=== YOUR OBJECTIVE ===
Look through the material below and say how many of its lines carry the string "Scilly". Only the number should be given.

=== DATASET RECORDS ===

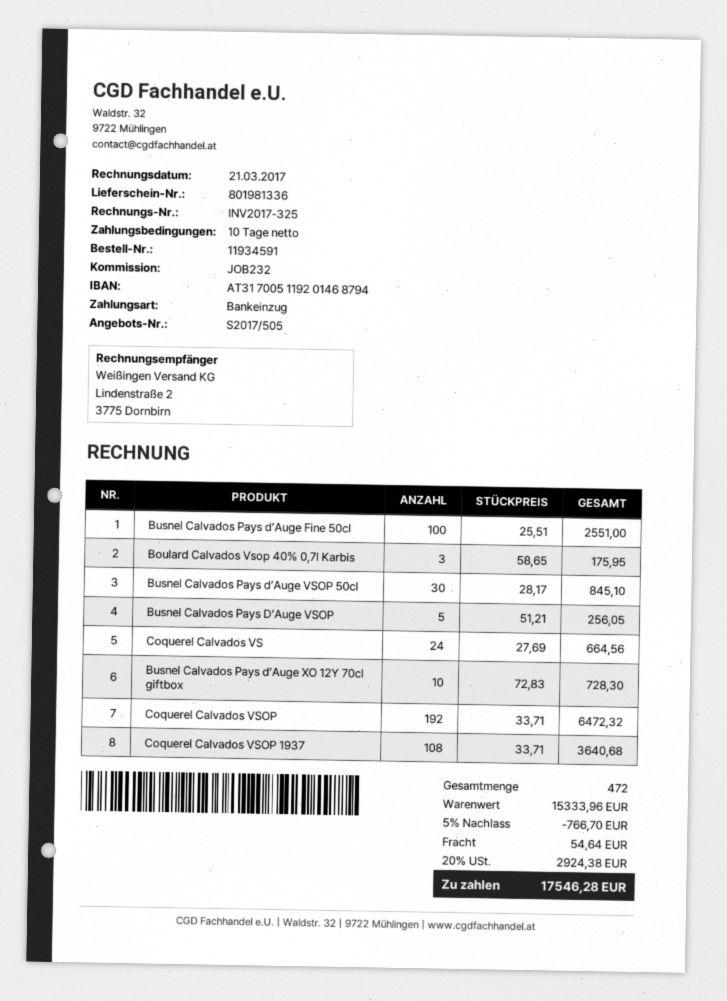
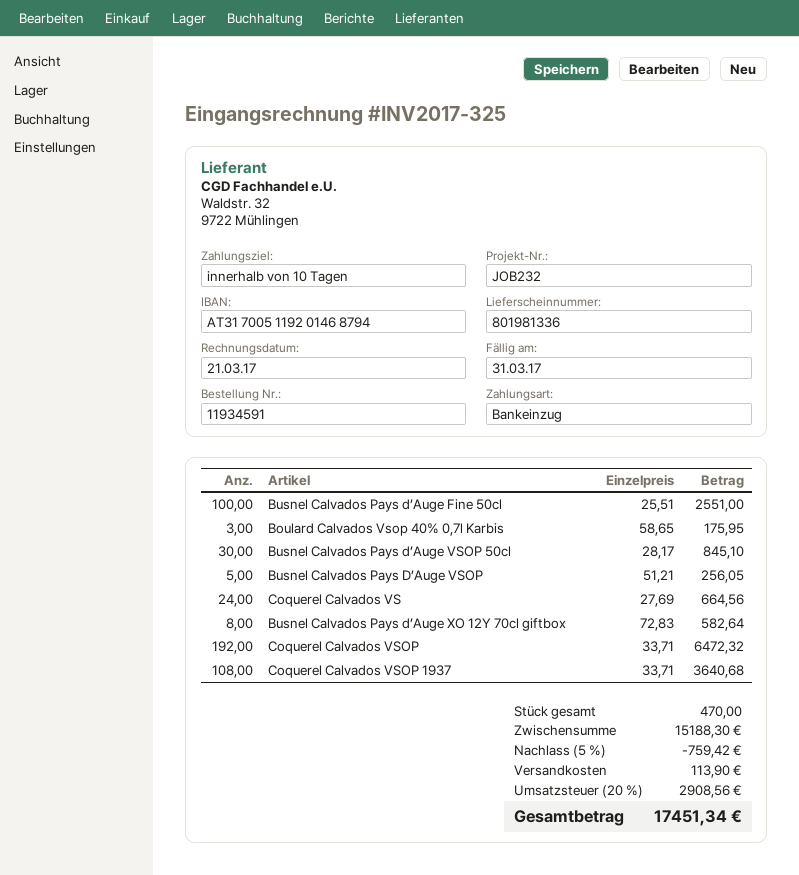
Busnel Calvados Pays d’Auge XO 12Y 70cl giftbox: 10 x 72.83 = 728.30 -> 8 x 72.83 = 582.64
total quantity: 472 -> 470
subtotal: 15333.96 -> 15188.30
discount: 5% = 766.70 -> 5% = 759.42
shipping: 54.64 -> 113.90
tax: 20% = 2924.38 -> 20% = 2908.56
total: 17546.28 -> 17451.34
---
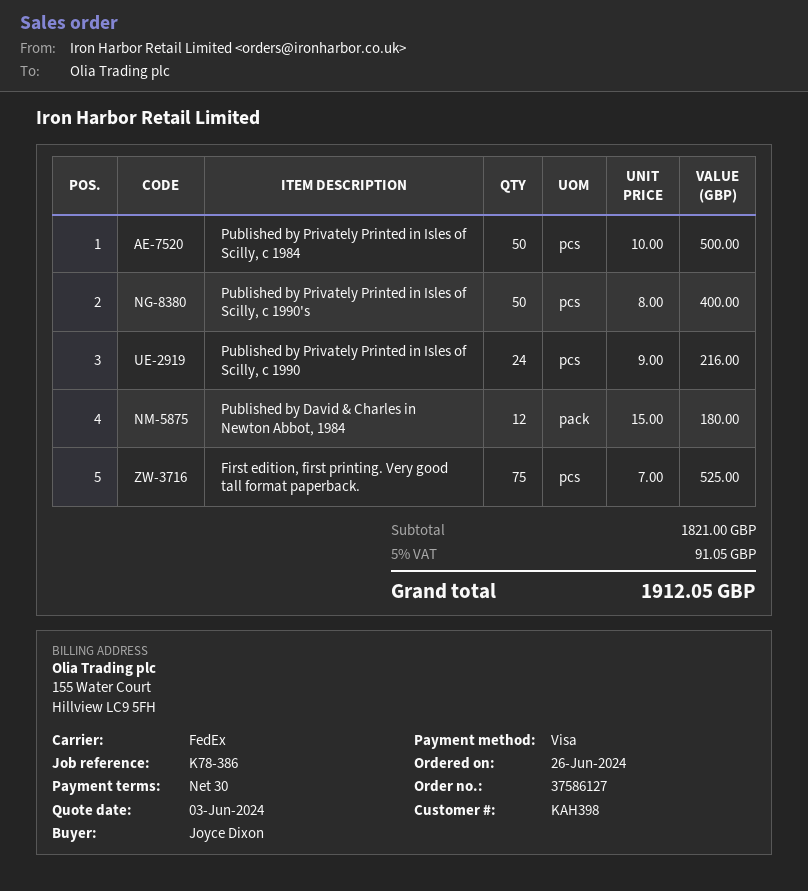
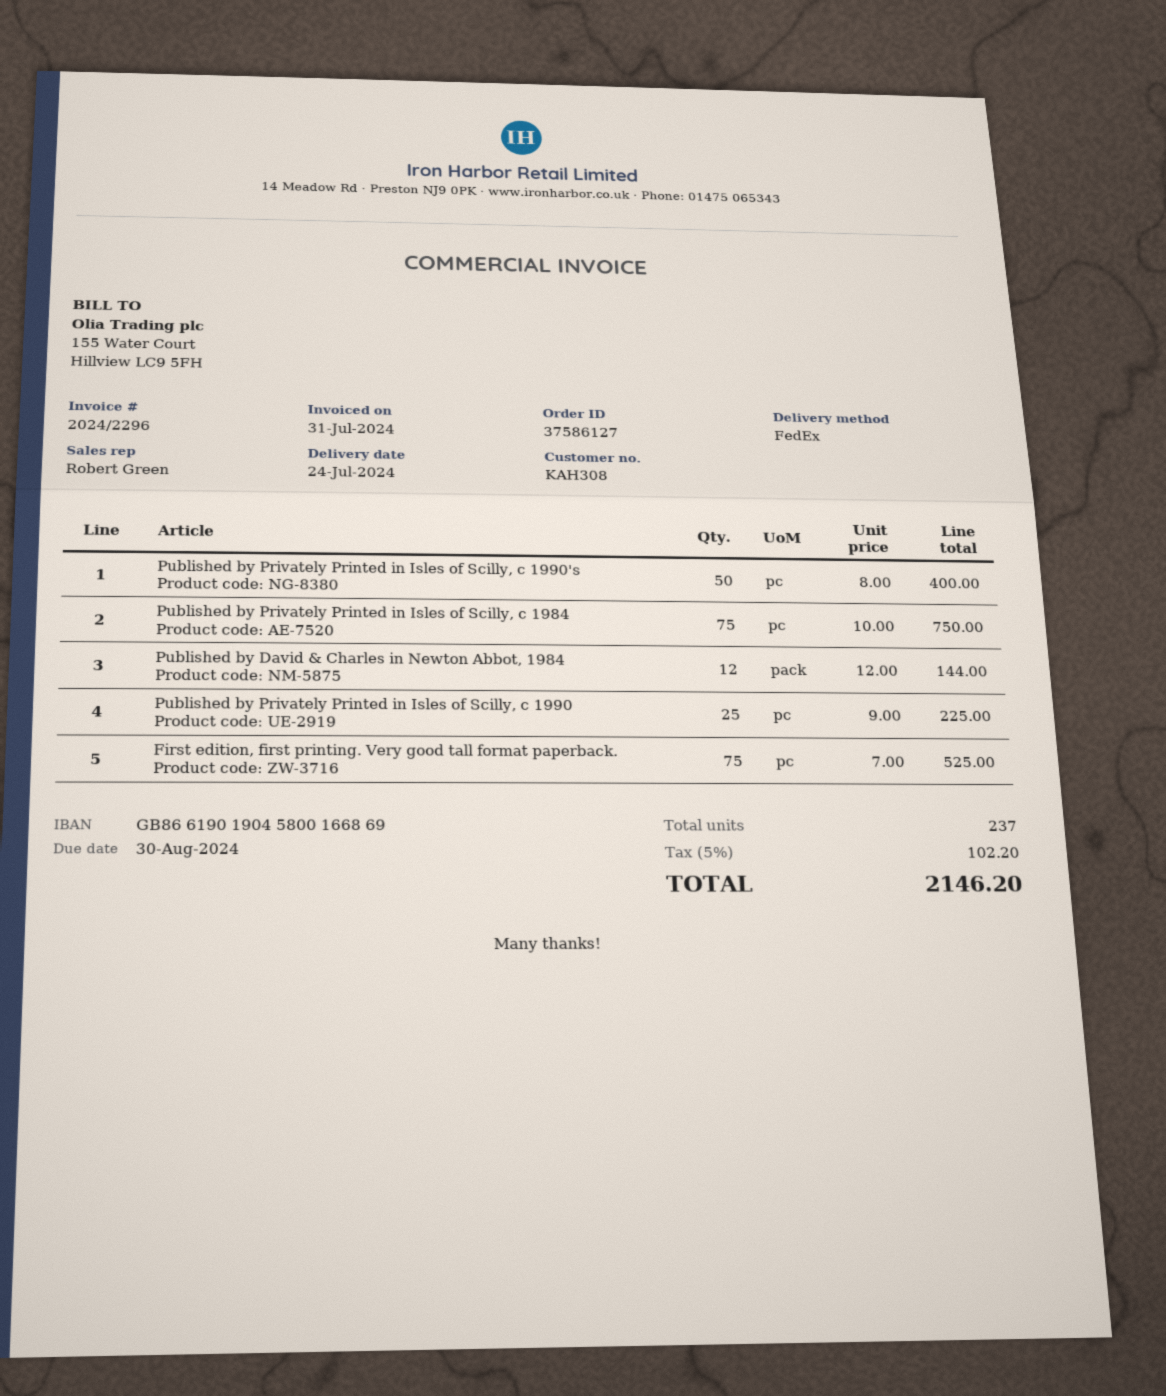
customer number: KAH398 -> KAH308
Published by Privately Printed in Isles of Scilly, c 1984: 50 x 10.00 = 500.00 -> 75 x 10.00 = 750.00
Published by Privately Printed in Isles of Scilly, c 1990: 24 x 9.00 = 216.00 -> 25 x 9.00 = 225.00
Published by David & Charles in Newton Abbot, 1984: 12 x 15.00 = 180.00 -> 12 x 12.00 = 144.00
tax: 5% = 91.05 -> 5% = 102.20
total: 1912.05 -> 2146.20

=== TASK RESULT ===
2